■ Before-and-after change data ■
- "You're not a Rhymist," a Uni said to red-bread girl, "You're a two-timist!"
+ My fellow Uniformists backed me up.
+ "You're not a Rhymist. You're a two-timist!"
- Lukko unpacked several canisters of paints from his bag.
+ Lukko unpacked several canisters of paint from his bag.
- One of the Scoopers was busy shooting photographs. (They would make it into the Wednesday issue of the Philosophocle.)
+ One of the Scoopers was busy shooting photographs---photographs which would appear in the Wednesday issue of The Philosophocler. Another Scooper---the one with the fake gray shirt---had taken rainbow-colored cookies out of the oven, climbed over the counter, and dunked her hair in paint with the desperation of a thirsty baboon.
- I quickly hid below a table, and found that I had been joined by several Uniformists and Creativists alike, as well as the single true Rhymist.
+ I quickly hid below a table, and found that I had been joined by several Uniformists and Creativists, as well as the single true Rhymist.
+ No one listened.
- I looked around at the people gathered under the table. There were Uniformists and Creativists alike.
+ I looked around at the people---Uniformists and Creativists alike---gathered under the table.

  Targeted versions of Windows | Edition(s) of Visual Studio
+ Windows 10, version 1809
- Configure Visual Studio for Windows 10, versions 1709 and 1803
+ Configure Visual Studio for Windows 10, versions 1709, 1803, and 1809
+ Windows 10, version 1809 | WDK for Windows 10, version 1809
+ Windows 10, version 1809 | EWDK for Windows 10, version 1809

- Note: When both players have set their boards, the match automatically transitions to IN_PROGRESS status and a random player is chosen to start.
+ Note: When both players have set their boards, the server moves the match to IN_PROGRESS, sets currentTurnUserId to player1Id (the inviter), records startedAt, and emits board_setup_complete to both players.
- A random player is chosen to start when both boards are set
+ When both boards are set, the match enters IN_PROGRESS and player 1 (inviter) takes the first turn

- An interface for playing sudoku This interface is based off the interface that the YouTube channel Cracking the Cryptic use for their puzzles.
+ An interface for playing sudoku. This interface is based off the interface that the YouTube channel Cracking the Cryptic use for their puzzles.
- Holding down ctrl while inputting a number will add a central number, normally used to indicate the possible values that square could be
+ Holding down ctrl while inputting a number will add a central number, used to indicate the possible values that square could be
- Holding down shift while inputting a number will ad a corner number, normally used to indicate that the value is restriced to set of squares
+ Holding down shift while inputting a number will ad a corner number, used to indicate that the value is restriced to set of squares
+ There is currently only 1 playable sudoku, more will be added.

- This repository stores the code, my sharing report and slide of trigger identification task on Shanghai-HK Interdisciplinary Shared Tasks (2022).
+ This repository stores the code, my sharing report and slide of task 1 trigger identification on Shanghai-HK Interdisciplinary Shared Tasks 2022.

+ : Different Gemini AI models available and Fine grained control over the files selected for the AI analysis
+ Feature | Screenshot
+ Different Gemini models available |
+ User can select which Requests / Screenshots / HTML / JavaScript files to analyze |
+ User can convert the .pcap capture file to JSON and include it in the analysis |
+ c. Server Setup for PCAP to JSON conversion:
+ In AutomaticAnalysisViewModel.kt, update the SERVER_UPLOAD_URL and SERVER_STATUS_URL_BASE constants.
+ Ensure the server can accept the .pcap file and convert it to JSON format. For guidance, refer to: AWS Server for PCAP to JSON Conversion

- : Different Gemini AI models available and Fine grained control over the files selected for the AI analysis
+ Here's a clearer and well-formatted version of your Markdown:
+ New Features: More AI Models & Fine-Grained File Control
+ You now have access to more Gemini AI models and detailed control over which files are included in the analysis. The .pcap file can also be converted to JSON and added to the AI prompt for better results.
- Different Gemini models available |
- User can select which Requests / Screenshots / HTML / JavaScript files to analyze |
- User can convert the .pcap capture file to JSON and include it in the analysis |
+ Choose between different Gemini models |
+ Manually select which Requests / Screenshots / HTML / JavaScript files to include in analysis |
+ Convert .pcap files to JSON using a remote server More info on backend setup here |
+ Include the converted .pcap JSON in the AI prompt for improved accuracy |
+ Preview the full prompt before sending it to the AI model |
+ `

■ Task to complete ■
Reproduce the lines above, beginning at the line with "and SERVER_STATUS_URL_BASE constants." and stopping after the line with "improved accuracy |", exactly as they are.

■ Response ■
+ In AutomaticAnalysisViewModel.kt, update the SERVER_UPLOAD_URL and SERVER_STATUS_URL_BASE constants.
+ Ensure the server can accept the .pcap file and convert it to JSON format. For guidance, refer to: AWS Server for PCAP to JSON Conversion

- : Different Gemini AI models available and Fine grained control over the files selected for the AI analysis
+ Here's a clearer and well-formatted version of your Markdown:
+ New Features: More AI Models & Fine-Grained File Control
+ You now have access to more Gemini AI models and detailed control over which files are included in the analysis. The .pcap file can also be converted to JSON and added to the AI prompt for better results.
- Different Gemini models available |
- User can select which Requests / Screenshots / HTML / JavaScript files to analyze |
- User can convert the .pcap capture file to JSON and include it in the analysis |
+ Choose between different Gemini models |
+ Manually select which Requests / Screenshots / HTML / JavaScript files to include in analysis |
+ Convert .pcap files to JSON using a remote server More info on backend setup here |
+ Include the converted .pcap JSON in the AI prompt for improved accuracy |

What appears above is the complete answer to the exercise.